▶ **YOUR INSTRUCTIONS**: Write the records out again, keeping each line exactly as it is.

-.-.-

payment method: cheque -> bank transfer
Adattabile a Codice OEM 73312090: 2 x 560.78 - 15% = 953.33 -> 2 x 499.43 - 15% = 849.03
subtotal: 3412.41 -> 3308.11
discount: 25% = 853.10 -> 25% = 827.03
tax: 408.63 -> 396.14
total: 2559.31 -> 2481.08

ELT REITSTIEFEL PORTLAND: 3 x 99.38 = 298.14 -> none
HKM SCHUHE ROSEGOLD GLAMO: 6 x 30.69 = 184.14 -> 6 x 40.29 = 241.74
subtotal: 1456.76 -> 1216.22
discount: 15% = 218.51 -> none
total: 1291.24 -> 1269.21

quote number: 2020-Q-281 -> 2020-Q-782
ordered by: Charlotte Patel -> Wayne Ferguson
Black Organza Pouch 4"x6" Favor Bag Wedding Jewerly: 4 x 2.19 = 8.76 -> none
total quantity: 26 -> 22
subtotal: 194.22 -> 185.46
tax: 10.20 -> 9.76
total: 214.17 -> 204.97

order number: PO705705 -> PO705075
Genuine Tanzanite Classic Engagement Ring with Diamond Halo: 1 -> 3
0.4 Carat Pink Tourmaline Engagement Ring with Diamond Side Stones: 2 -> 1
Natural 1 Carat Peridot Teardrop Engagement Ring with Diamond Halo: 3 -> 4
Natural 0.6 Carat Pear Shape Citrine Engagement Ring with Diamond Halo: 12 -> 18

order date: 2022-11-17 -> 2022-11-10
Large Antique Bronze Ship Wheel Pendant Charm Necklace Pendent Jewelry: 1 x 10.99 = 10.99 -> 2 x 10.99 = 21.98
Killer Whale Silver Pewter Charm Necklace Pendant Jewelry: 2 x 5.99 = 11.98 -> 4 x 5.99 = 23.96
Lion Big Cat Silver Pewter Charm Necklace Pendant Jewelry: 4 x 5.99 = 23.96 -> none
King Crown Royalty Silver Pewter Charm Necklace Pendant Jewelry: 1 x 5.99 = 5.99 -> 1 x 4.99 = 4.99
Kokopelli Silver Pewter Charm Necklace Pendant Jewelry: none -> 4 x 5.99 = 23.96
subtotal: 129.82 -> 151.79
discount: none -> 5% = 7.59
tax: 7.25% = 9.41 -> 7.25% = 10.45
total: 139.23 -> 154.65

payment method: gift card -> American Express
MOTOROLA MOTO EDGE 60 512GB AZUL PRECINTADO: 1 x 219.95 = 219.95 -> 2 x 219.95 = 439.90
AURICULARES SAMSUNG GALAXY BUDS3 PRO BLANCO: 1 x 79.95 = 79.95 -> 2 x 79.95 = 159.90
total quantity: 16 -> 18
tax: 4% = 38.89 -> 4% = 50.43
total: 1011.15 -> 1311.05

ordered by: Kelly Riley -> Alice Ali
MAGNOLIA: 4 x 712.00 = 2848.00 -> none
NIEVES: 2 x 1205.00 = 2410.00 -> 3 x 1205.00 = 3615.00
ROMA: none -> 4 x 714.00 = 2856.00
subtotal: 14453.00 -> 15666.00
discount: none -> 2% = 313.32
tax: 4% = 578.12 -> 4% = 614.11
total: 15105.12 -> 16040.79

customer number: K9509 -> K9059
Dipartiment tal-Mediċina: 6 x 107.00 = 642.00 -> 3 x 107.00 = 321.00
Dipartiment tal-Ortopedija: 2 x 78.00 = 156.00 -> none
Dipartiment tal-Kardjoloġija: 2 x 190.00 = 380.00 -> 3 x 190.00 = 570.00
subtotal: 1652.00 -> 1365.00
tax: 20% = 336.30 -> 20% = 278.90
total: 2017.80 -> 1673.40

-.-.-

▶ **REPLY TO THE EXERCISE**:
payment method: cheque -> bank transfer
Adattabile a Codice OEM 73312090: 2 x 560.78 - 15% = 953.33 -> 2 x 499.43 - 15% = 849.03
subtotal: 3412.41 -> 3308.11
discount: 25% = 853.10 -> 25% = 827.03
tax: 408.63 -> 396.14
total: 2559.31 -> 2481.08

ELT REITSTIEFEL PORTLAND: 3 x 99.38 = 298.14 -> none
HKM SCHUHE ROSEGOLD GLAMO: 6 x 30.69 = 184.14 -> 6 x 40.29 = 241.74
subtotal: 1456.76 -> 1216.22
discount: 15% = 218.51 -> none
total: 1291.24 -> 1269.21

quote number: 2020-Q-281 -> 2020-Q-782
ordered by: Charlotte Patel -> Wayne Ferguson
Black Organza Pouch 4"x6" Favor Bag Wedding Jewerly: 4 x 2.19 = 8.76 -> none
total quantity: 26 -> 22
subtotal: 194.22 -> 185.46
tax: 10.20 -> 9.76
total: 214.17 -> 204.97

order number: PO705705 -> PO705075
Genuine Tanzanite Classic Engagement Ring with Diamond Halo: 1 -> 3
0.4 Carat Pink Tourmaline Engagement Ring with Diamond Side Stones: 2 -> 1
Natural 1 Carat Peridot Teardrop Engagement Ring with Diamond Halo: 3 -> 4
Natural 0.6 Carat Pear Shape Citrine Engagement Ring with Diamond Halo: 12 -> 18

order date: 2022-11-17 -> 2022-11-10
Large Antique Bronze Ship Wheel Pendant Charm Necklace Pendent Jewelry: 1 x 10.99 = 10.99 -> 2 x 10.99 = 21.98
Killer Whale Silver Pewter Charm Necklace Pendant Jewelry: 2 x 5.99 = 11.98 -> 4 x 5.99 = 23.96
Lion Big Cat Silver Pewter Charm Necklace Pendant Jewelry: 4 x 5.99 = 23.96 -> none
King Crown Royalty Silver Pewter Charm Necklace Pendant Jewelry: 1 x 5.99 = 5.99 -> 1 x 4.99 = 4.99
Kokopelli Silver Pewter Charm Necklace Pendant Jewelry: none -> 4 x 5.99 = 23.96
subtotal: 129.82 -> 151.79
discount: none -> 5% = 7.59
tax: 7.25% = 9.41 -> 7.25% = 10.45
total: 139.23 -> 154.65

payment method: gift card -> American Express
MOTOROLA MOTO EDGE 60 512GB AZUL PRECINTADO: 1 x 219.95 = 219.95 -> 2 x 219.95 = 439.90
AURICULARES SAMSUNG GALAXY BUDS3 PRO BLANCO: 1 x 79.95 = 79.95 -> 2 x 79.95 = 159.90
total quantity: 16 -> 18
tax: 4% = 38.89 -> 4% = 50.43
total: 1011.15 -> 1311.05

ordered by: Kelly Riley -> Alice Ali
MAGNOLIA: 4 x 712.00 = 2848.00 -> none
NIEVES: 2 x 1205.00 = 2410.00 -> 3 x 1205.00 = 3615.00
ROMA: none -> 4 x 714.00 = 2856.00
subtotal: 14453.00 -> 15666.00
discount: none -> 2% = 313.32
tax: 4% = 578.12 -> 4% = 614.11
total: 15105.12 -> 16040.79

customer number: K9509 -> K9059
Dipartiment tal-Mediċina: 6 x 107.00 = 642.00 -> 3 x 107.00 = 321.00
Dipartiment tal-Ortopedija: 2 x 78.00 = 156.00 -> none
Dipartiment tal-Kardjoloġija: 2 x 190.00 = 380.00 -> 3 x 190.00 = 570.00
subtotal: 1652.00 -> 1365.00
tax: 20% = 336.30 -> 20% = 278.90
total: 2017.80 -> 1673.40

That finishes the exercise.